According to the Federal Reserve’s headlines, USA industrial production index (IP) increased 0.2 percent in June 2011 after having edged down 0.1 percent in May. Econintersect’s analysis shows industrial production is flat – which is good news as the manufacturing surveys for June foretold of contraction.
To begin, IP has three parts – manufacturing, mining and utilities. In the June report, manufacturing was up 0.0%, mining up 0.5% and utilities were up 0.9%. Yearly changes as shown in the table below:
The Fed included the excuses for the relatively soft numbers:
Manufacturing output was unchanged in June. In the second quarter, supply chain disruptions following the earthquake in Japan curtailed the production of motor vehicles and parts and restrained output in related industries; the production index for overall manufacturing was little changed for the quarter. The output of mines rose 0.5 percent in June, while the output of utilities climbed 0.9 percent. At 93.1 percent of its 2007 average, total industrial production in June was 3.4 percent above its year-earlier level. The capacity utilization rate for total industry remained unchanged at 76.7 percent in June, a rate 2.2 percentage points above the rate from a year earlier but 3.7 percentage points below its average from 1972 to 2010.

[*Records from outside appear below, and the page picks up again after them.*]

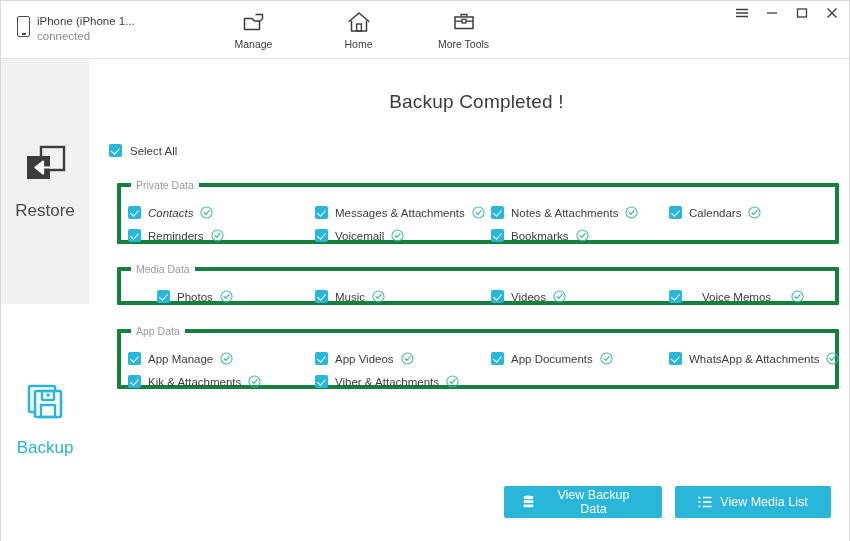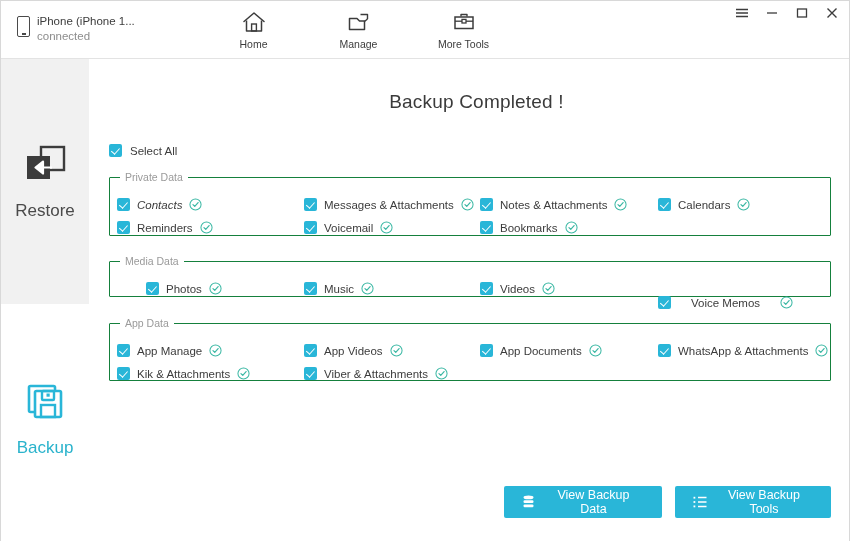--- a/index.html
+++ b/index.html
@@ -194,23 +194,23 @@
     position: absolute;
     left: 4px; top: 1.5px;
     width: 3.5px; height: 7px;
     border: solid #ffffff;
     border-width: 0 1.8px 1.8px 0;
     transform: rotate(42deg);
   }
 
   fieldset.group {
     position: absolute;
-    margin: 0;
+    margin: 8px;
     padding: 0;
-    border: 1px solid #15803d;
+    border: 4px solid #15803d;
     border-radius: 1px;
     box-sizing: border-box;
   }
   fieldset.group > legend {
     margin-left: 10px;
     padding: 0 5px;
     font-size: 10.5px;
     color: #9a9a9a;
   }
   .grp-private { left: 20px; top: 112px; width: 722px; height: 65px; }
@@ -264,41 +264,41 @@
 
     <div class="device-info">
       <span class="phone-icon"></span>
       <span class="device-text">
         <span class="device-name">iPhone (iPhone 1...</span>
         <span class="device-status">connected</span>
       </span>
     </div>
 
     <div class="nav">
+
+      <div class="nav-item">
+        <span>
+          <svg class="nav-ico" viewBox="0 0 26 24">
+            <path d="M14.5 4.5 H21.5 V9" fill="none" stroke="#3c3c3c" stroke-width="1.4" stroke-linejoin="round"></path>
+            <path d="M21.5 9 L18.5 11.5" fill="none" stroke="#3c3c3c" stroke-width="1.4"></path>
+            <path d="M3.5 8.5 H11 L13.5 11 H18.5 V19.5 H3.5 Z" fill="none" stroke="#3c3c3c" stroke-width="1.5" stroke-linejoin="round"></path>
+          </svg>
+        </span>
+        <span class="nav-label">Manage</span>
+      </div>
 
       <div class="nav-item">
         <span>
           <svg class="nav-ico" viewBox="0 0 26 24">
             <path d="M3 11.5 L13 3 L23 11.5" fill="none" stroke="#3c3c3c" stroke-width="1.5" stroke-linejoin="round" stroke-linecap="round"></path>
             <path d="M5.5 10.5 V21 H20.5 V10.5" fill="none" stroke="#3c3c3c" stroke-width="1.5" stroke-linejoin="round"></path>
             <rect x="10.6" y="14" width="4.8" height="7" fill="none" stroke="#3c3c3c" stroke-width="1.4"></rect>
           </svg>
         </span>
         <span class="nav-label">Home</span>
-      </div>
-
-      <div class="nav-item">
-        <span>
-          <svg class="nav-ico" viewBox="0 0 26 24">
-            <path d="M14.5 4.5 H21.5 V9" fill="none" stroke="#3c3c3c" stroke-width="1.4" stroke-linejoin="round"></path>
-            <path d="M21.5 9 L18.5 11.5" fill="none" stroke="#3c3c3c" stroke-width="1.4"></path>
-            <path d="M3.5 8.5 H11 L13.5 11 H18.5 V19.5 H3.5 Z" fill="none" stroke="#3c3c3c" stroke-width="1.5" stroke-linejoin="round"></path>
-          </svg>
-        </span>
-        <span class="nav-label">Manage</span>
       </div>
 
 
       <div class="nav-item">
         <span>
           <svg class="nav-ico" viewBox="0 0 26 24">
             <path d="M10 6.5 V4.5 H16 V6.5" fill="none" stroke="#3c3c3c" stroke-width="1.4" stroke-linejoin="round"></path>
             <rect x="4" y="7" width="18" height="11.5" fill="none" stroke="#3c3c3c" stroke-width="1.5"></rect>
             <path d="M4 11.2 H22" fill="none" stroke="#3c3c3c" stroke-width="1.3"></path>
             <rect x="11" y="9.4" width="4" height="3.6" fill="#ffffff" stroke="#3c3c3c" stroke-width="1.3"></rect>
@@ -453,21 +453,21 @@
             </svg>
           </div>
           <div class="opt" style="left: 370px; top: 15px;">
             <span class="cb"></span>
             <span class="opt-label">Videos</span>
             <svg class="ok-ico" viewBox="0 0 14 14">
               <circle cx="7" cy="7" r="6" fill="none" stroke="#3bb8a4" stroke-width="1.1"></circle>
               <path d="M4.3 7.1 L6.2 9 L9.8 4.9" fill="none" stroke="#3bb8a4" stroke-width="1.3" stroke-linecap="round" stroke-linejoin="round"></path>
             </svg>
           </div>
-          <div class="opt" style="left: 548px; top: 29px; gap: 20px;">
+          <div class="opt" style="left: 548px; top: 15px; gap: 20px;">
             <span class="cb"></span>
             <span class="opt-label">Voice Memos</span>
             <svg class="ok-ico" viewBox="0 0 14 14">
               <circle cx="7" cy="7" r="6" fill="none" stroke="#3bb8a4" stroke-width="1.1"></circle>
               <path d="M4.3 7.1 L6.2 9 L9.8 4.9" fill="none" stroke="#3bb8a4" stroke-width="1.3" stroke-linecap="round" stroke-linejoin="round"></path>
             </svg>
           </div>
         </div>
     </fieldset>
 
@@ -541,17 +541,17 @@
 
     <button class="btn btn-list">
       <span>
         <svg width="14" height="12" viewBox="0 0 14 12">
           <path d="M5 1.6H13.5M5 6H13.5M5 10.4H13.5" stroke="#ffffff" stroke-width="1.5" fill="none"></path>
           <rect x="0.5" y="0.8" width="1.8" height="1.8" fill="#ffffff"></rect>
           <rect x="0.5" y="5.1" width="1.8" height="1.8" fill="#ffffff"></rect>
           <rect x="0.5" y="9.5" width="1.8" height="1.8" fill="#ffffff"></rect>
         </svg>
       </span>
-      <span>View Backup Tools</span>
+      <span>View Media List</span>
     </button>
   </div>
 
 </div>
 
 </body></html>

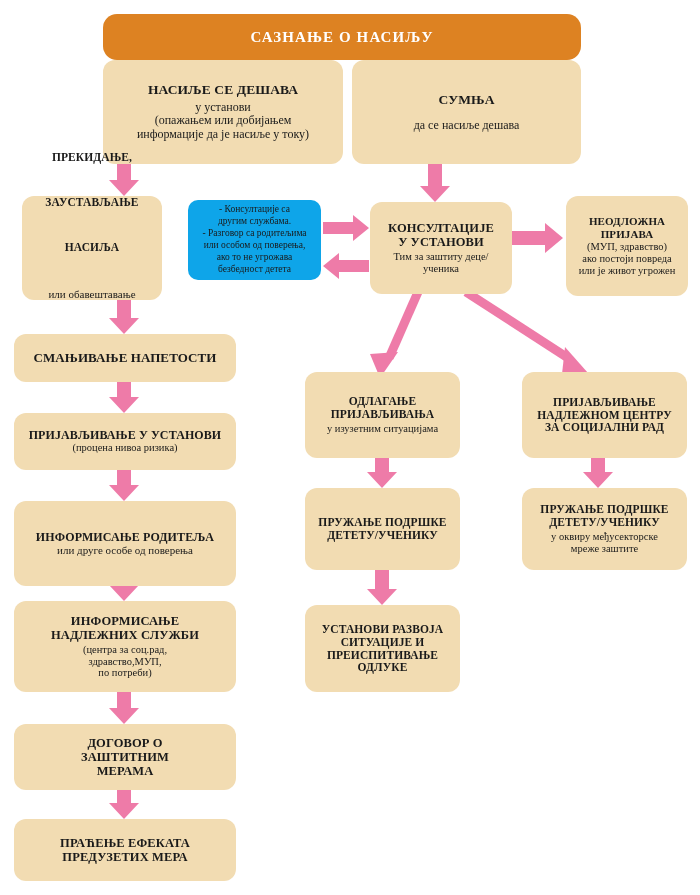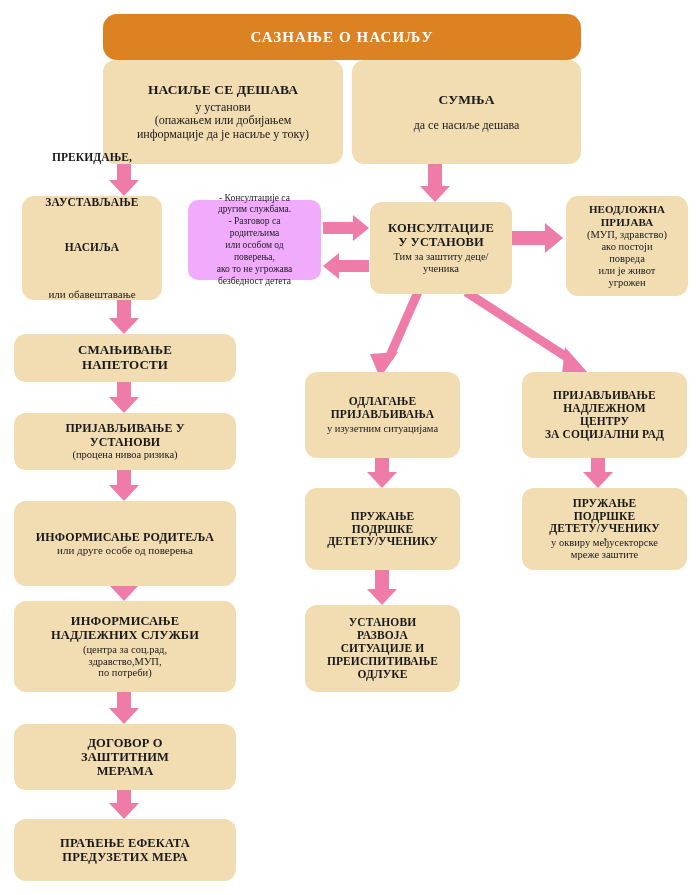--- a/index.html
+++ b/index.html
@@ -24,21 +24,21 @@
     position: absolute;
     box-sizing: border-box;
     background: #F2DCB2;
     border-radius: 12px;
     display: flex;
     flex-direction: column;
     align-items: center;
     justify-content: center;
     text-align: center;
     color: #1a1a1a;
-    padding: 4px 20px;
+    padding: 4px 0;
     z-index: 3;
   }
   .node .ttl {
     font-weight: bold;
     line-height: 1.12;
     letter-spacing: 0.1px;
   }
   .node .sub {
     font-weight: normal;
     line-height: 1.14;
@@ -47,21 +47,21 @@
     background: #DD8222;
     color: #ffffff;
     border-radius: 14px;
   }
   .title-node .ttl {
     font-size: 15px;
     letter-spacing: 1.1px;
     color: #ffffff;
   }
   .note-node {
-    background: #f0abfc;
+    background: #0ea5e9;
     border-radius: 10px;
   }
   .note-node .sub {
     font-size: 9.5px;
     line-height: 1.25;
   }
   svg.arrows {
     position: absolute;
     left: 0; top: 0;
     width: 700px;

As Econintersect uses unadjusted data, it graphs the data YoY in monthly groups. To the eye, it is difficult to tell whether industrial production improved this month.
But when you compare the year-over-year growth for each month, June and May YoY improvements are similar.
Starting in July, IP will be compared against weaker YoY data, and the 3.4% YoY improvement we are now seeing in the data could continue for the rest of the year.